Corporate Culture

Company Culture — A Special Kind of Glue

Colin McLain
Colin McLain
Vice President

Company culture. It’s a word, or rather, a phrase, that’s often discussed in business but unfortunately, for some (or many), it’s difficult to define. Depending on who you ask, company culture has various meanings and definitions. So, what is it exactly and why does everyone believe it’s so important?

Howard Stevenson (former Dean/Professor at the Harvard Business School) stated that “maintaining an effective culture is so important that it, in fact, trumps even strategy.” 

Through my own career, I’ve seen company cultures at their worst and at their best. Let me tell you, when you’ve experienced it at its worst…you never take for granted when it’s at its best!

A company’s culture guides the behaviors of its people, it’s employees. It’s what steers an employee after new hire training is over. It defines how we respond and react to the daily grind we all experience in our own respective roles. It’s the deciding factor on whether we risk telling our leadership about new ideas or whether we hide or share the problems we see unfolding.
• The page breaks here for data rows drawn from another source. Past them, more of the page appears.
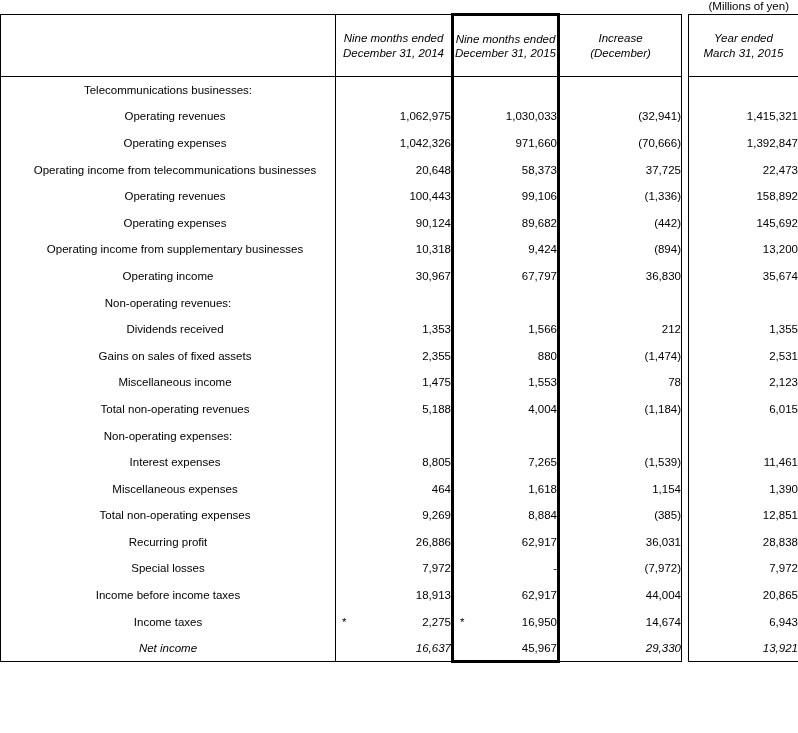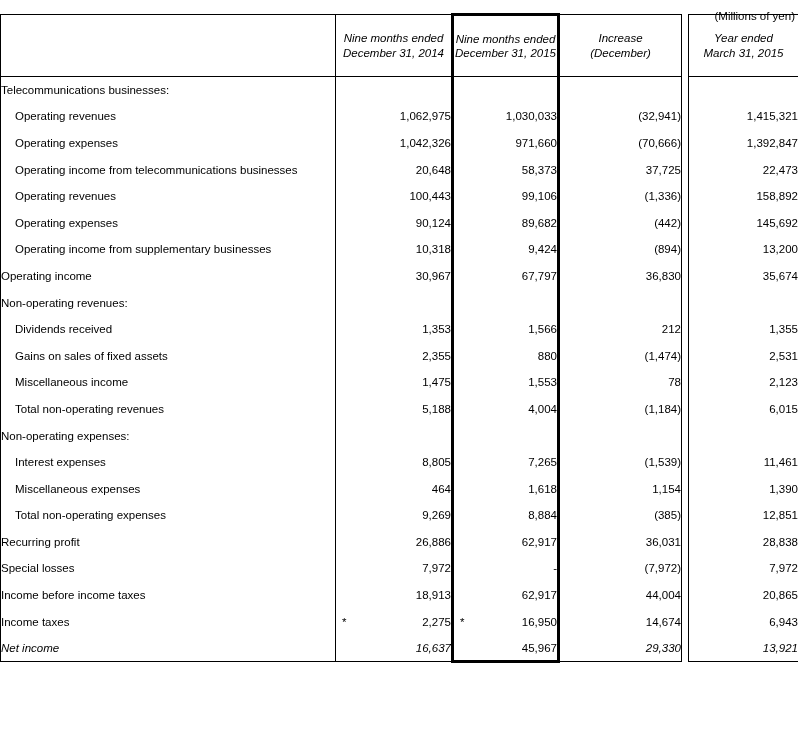--- a/index.html
+++ b/index.html
@@ -19,25 +19,24 @@
     position: relative;
     width: 798px;
     height: 733px;
     box-sizing: border-box;
   }
 
   
   .units-caption {
     position: absolute;
     top: -1px;
-    right: 3px;
+    right: 9px;
     font-size: 11.5px;
     line-height: 14px;
     white-space: nowrap;
-    margin-top: 10px;
   }
 
   
   .fin-table {
     position: absolute;
     top: 13px;
     left: 0px;
     width: 798px;
     border-collapse: collapse;
     table-layout: fixed;
@@ -82,21 +81,21 @@
   td.gapcell-blank {
     border-left: none;
     border-right: none;
     background: #fff;
   }
 
   
   tr.data-row td { height: 26.6px; }
 
   .lbl {
-    text-align: left;
+    text-align: center;
     padding-left: 5px;
     white-space: nowrap;
   }
   .lbl.ind1 { padding-left: 14px; }
 
   .num {
     text-align: right;
     padding-right: 9px;
     white-space: nowrap;
     position: relative;

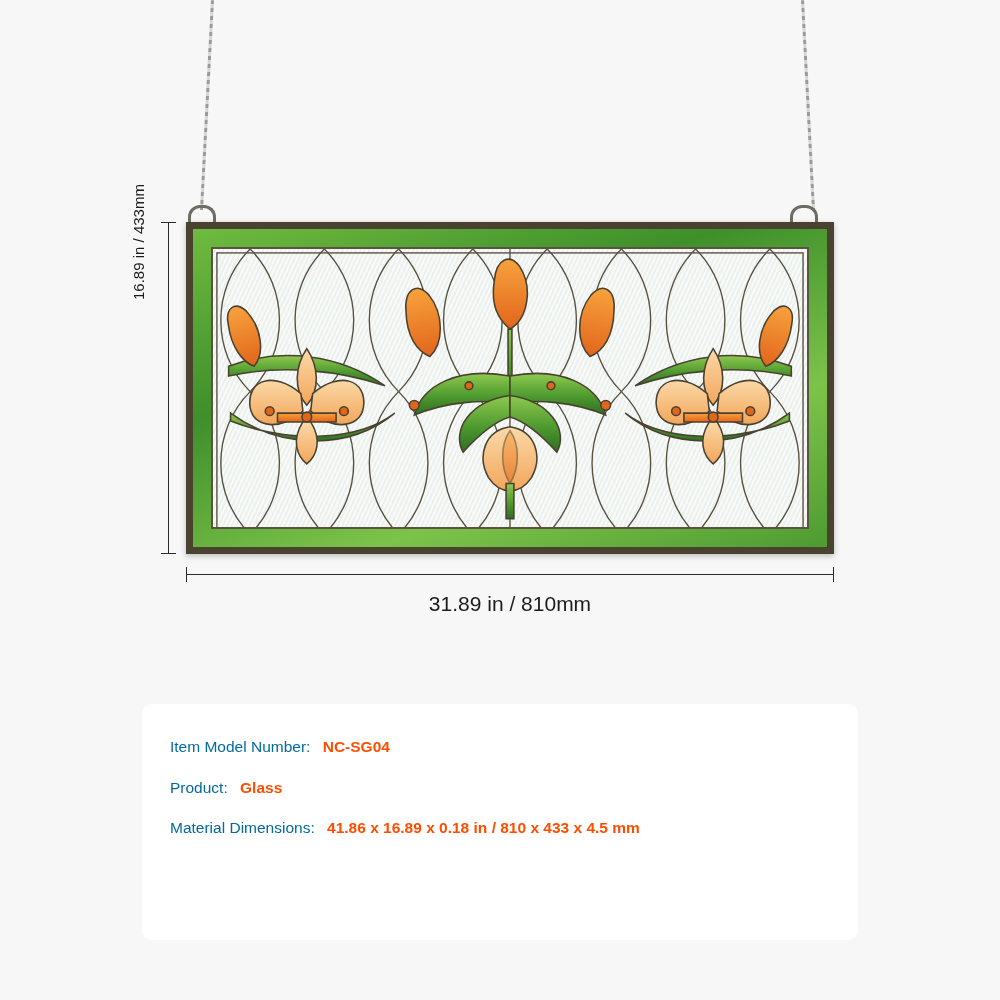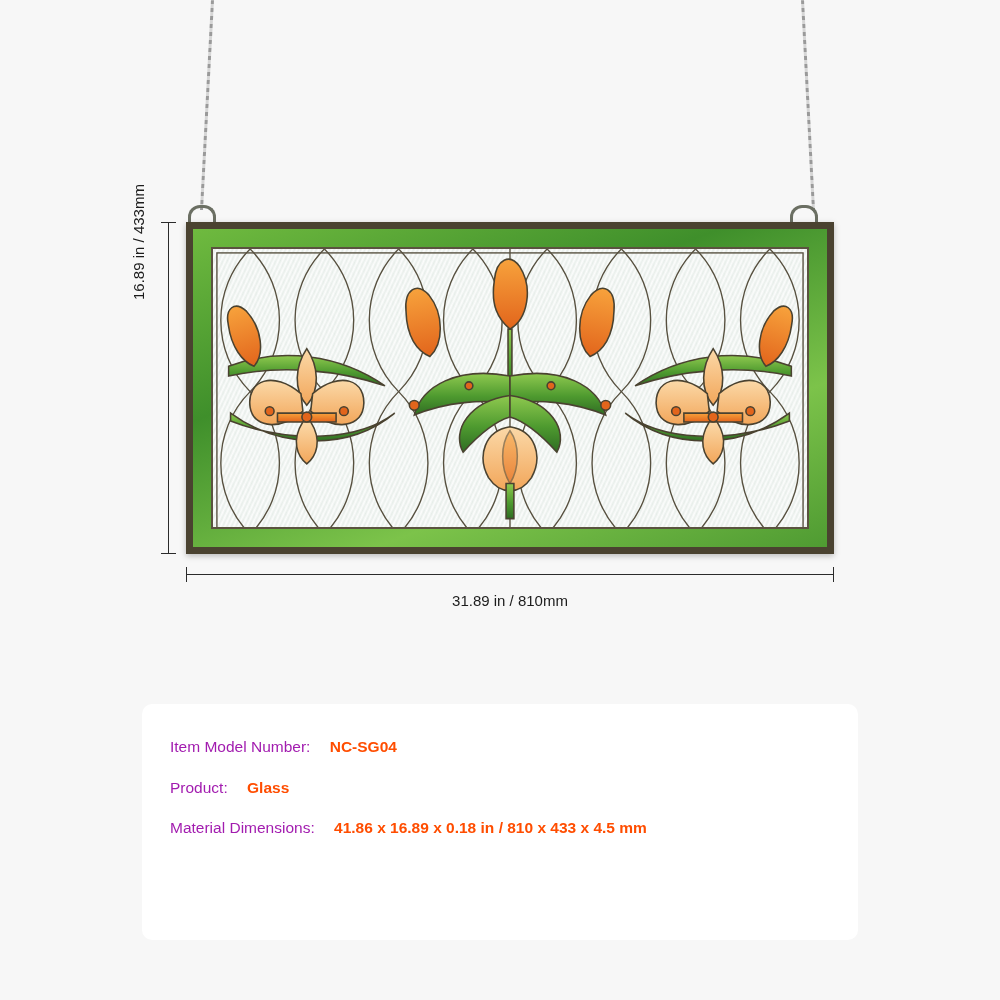--- a/index.html
+++ b/index.html
@@ -155,21 +155,21 @@
     background: #2b2b2b;
   }
   .dim-h .cap.l { left: 0; }
   .dim-h .cap.r { right: 0; }
   .dim-h-label {
     position: absolute;
     left: 186px;
     top: 592px;
     width: 648px;
     text-align: center;
-    font-size: 15px;
+    font-size: 21px;
     color: #1c1c1c;
   }
 
   
   .spec-card {
     position: absolute;
     left: 142px;
     top: 704px;
     width: 716px;
     height: 236px;
@@ -179,26 +179,26 @@
     padding: 34px 0 0 28px;
   }
   .spec-row {
     font-size: 15.5px;
     color: #2e2e2e;
     margin-bottom: 22px;
     line-height: 1.2;
     white-space: nowrap;
   }
   .spec-label {
-    color: #a21caf;
+    color: #0369a1;
   }
   .spec-value {
     color: #ff4d00;
     font-weight: bold;
-    margin-left: 15px;
+    margin-left: 8px;
   }
 </style>
 </head>
 <body>
 
 <div class="page">
 
   <div class="product-area">
 
     <div class="chain left"></div>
It has been said that employees make hundreds of decisions on their own every day, and culture is the guide that tells them what to do when their leaders aren’t in the room, which is most of the time. Your workplace shouldn’t be a destination you dread. It should be a place that makes you feel happy, hopeful, and safe. We should be excited about coming to work, for the mere purpose of doing good things for other people…simply because we know they will do good things for us. Now, I’m not suggesting work shouldn’t be (or won’t be) stressful — it will. But company culture shouldn’t add to that stress; it should help relieve some of that stress.

It’s been my belief and experience that company culture is the very soul of an organization. Each culture I’ve experienced has had its own unique qualities and characteristics. When company culture is right, you don’t just see it in pockets, you see it everywhere. I remember the first time I walked into the new Holmes Murphy offices nearly eight years ago, it just felt different and everyone knew they were a part of something unique, something special, something bigger than themselves.

There isn’t a cut-and-dry formula on how to get your company culture right, but there are common elements I’ve witnessed when it’s at its best. Here are just a few of those I’ve witnessed:

  • Recruit and hire to fit your culture, not a role. You could have the very brightest, most talented, experienced candidate there is, but if they don’t fit your culture, you’ll know it soon enough and by that time they may have done more harm than good. It’s the old — one bad apple spoils the bunch. It’s better to tax your current employees and wait until the culture fit is right vs. hiring to fill a need and getting the culture fit wrong. Everyone will suffer with the latter.
  • The best ideas often come from the most unlikely places. None of us have all the answers. It’s important to listen to everyone, but before you can do that, everyone needs to know (and trust) they are being listened to. When open dialogue isn’t encouraged and praised, even when it’s not popular, trust erodes and silence can become deadly.
  • It takes a village (no…it takes a team). Nothing is more fulfilling than doing something good for someone else. Teams work together, and everyone pitches in and helps where necessary. It doesn’t matter who gets credit for it because the team accomplishes it together. Teams function much more effectively than individuals. They collaborate unselfishly, they encourage one another, and they communicate with empathy. We all have bad days. It’s nice to know you have a team that will pick you up when you’re down. You know this because you’d do the same for them.

Culture, at its best, will define your beliefs — your principles. Employees will live by it. It won’t matter what you say…your culture defines what you do and everyone will see what you do…you cannot hide it (good or bad). So, perhaps company culture is the glue that keeps it all together. And, if your company is looking for a boost to production, retention, repeat customers, better morale, lower turnover, or just better performance in general…you may want pay attention to the glue you’re using.